BAB I. PENDAHULUAN
A. Latar Belakang
Setelah melakukan pengesahan atas ratifikasi Kovenan Internasional tentang Hak-hak
Ekonomi Sosial dan Budaya (KIHESB) melalui Undang-Undang Nomor 12 Tahun 2005,
Indonesia sebagai Negara Pihak, mengikatkan diri pada norma-norma dan nilai HAM
khususnya hak-hak ekonomi, sosial, dan budaya. Indonesia berkomitmen mewujudkan
penikmatan hak-hak yang terkandung dalam instrumen tersebut dengan menjamin
perwujudannya secara progresif.
Upaya perwujudan hak-hak ekonomi, sosial dan budaya sebenarnya telah tercermin dalam
dua tujuan pertama pendirian Negara Kesatuan Republik Indonesia yang dituangkan dalam
Mukadimah Undang-Undang Dasar (UUD) RI 1945, yaitu: a) Melindungi segenap bangsa
Indonesia dan seluruh tumpah darah Indonesia; dan b) Memajukan kesejahteraan umum,
dan mencerdaskan kehidupan bangsa. Hal ini menunjukkan bahwa KIHESB selaras dengan
tujuan pendirian Negara Kesatuan Republik Indonesia. Oleh karenanya, KIHESB menjadi
instrumen penting untuk mendorong upaya mencapai tujuan pendirian NKRI.

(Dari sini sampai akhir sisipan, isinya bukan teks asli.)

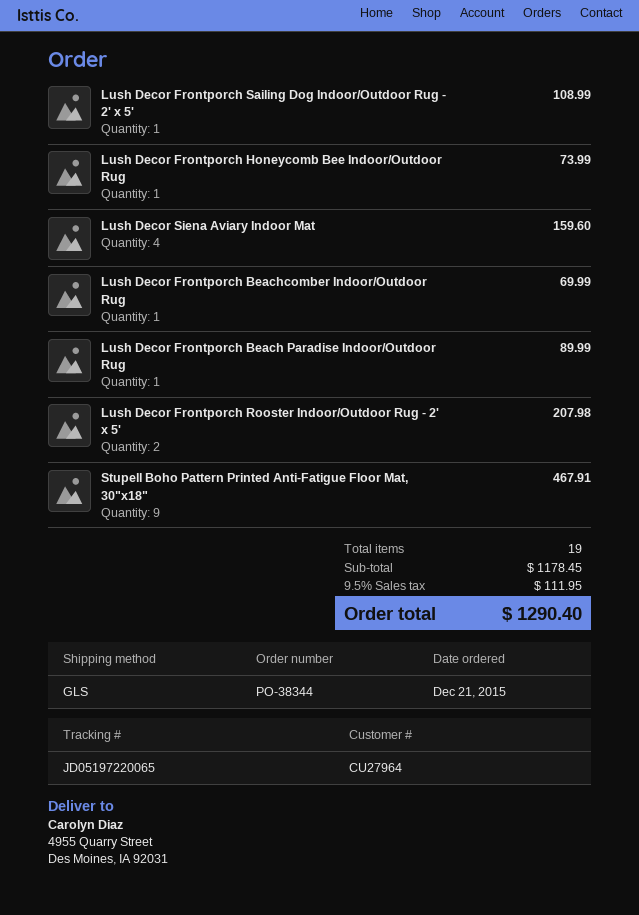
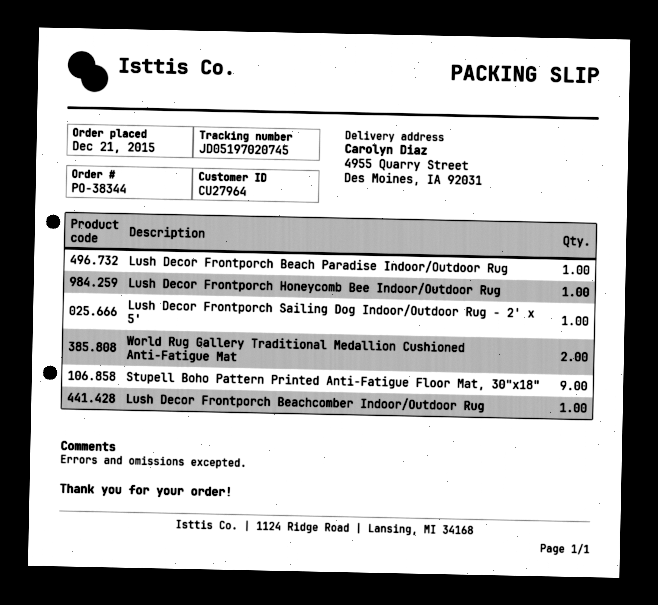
tracking number: JD05197220065 -> JD05197020745
Lush Decor Siena Aviary Indoor Mat: 4 -> none
Lush Decor Frontporch Rooster Indoor/Outdoor Rug - 2' x 5': 2 -> none
World Rug Gallery Traditional Medallion Cushioned Anti-Fatigue Mat: none -> 2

Pasal 12 ayat (1) KIHESB menyatakan bahwa: “Negara-negara Pihak pada Kovenan ini
(KIHESB) mengakui hak setiap orang untuk menikmati standar tertinggi yang dapat dicapai
atas kesehatan fisik dan mental.” Hak atas kesehatan merupakan salah satu hak
fundamental yang dapat memengaruhi penikmatan hak-hak asasi yang lain, serta menjadi
landasan penting bagi pencapaian tujuan pendirian sebuah bangsa. Dengan demikian,
penting untuk mencermati perwujudan hak atas standar kesehatan tertinggi yang dapat
dijangkau.
Perwujudan dan pemenuhan hak atas kesehatan pada dasarnya haruslah berpijak pada
prinsip non-diskriminasi, termasuk bagi kelompok rentan. Kerangka ini tertuang dalam
kewajiban inti minimum nomor 1 yang disusun Komite Hak-hak Ekonomi, Sosial, dan
Budaya Perserikatan Bangsa-Bangsa, yaitu menjamin akses pada fasilitas kesehatan
barang dan jasa tanpa diskriminasi, khususnya bagi kelompok rentan dan marginal.1 Komite
juga menegaskan bahwa, meskipun dalam keadaan keterbatasan sumber daya dalam
tingkat yang parah, baik yang disebabkan oleh proses penyesuaian, resesi ekonomi,
maupun faktor-faktor lain, kelompok rentan tetap harus dilindungi dengan pelaksanaan
program yang secara relatif tidak membutuhkan banyak biaya.2 Kewajiban inti minimum juga
harus dilihat sebagai langkah pertama, bukan tahap akhir dari proses realisasi hak-hak
1
UN Economic and Social Council, CESCR General Comment No. 14: The Right to the Highest Attainable
Standard of Health (Art. 12, Para.43 (a) of the Covenant) 2000 E/C.12/2000/4.
2
UN Economic and Social Council, CESCR General Comment No. 3: The Nature of States Parties’ Obligations
(Art. 2, Para. 12, of the Covenant) 1991 E/1991/23.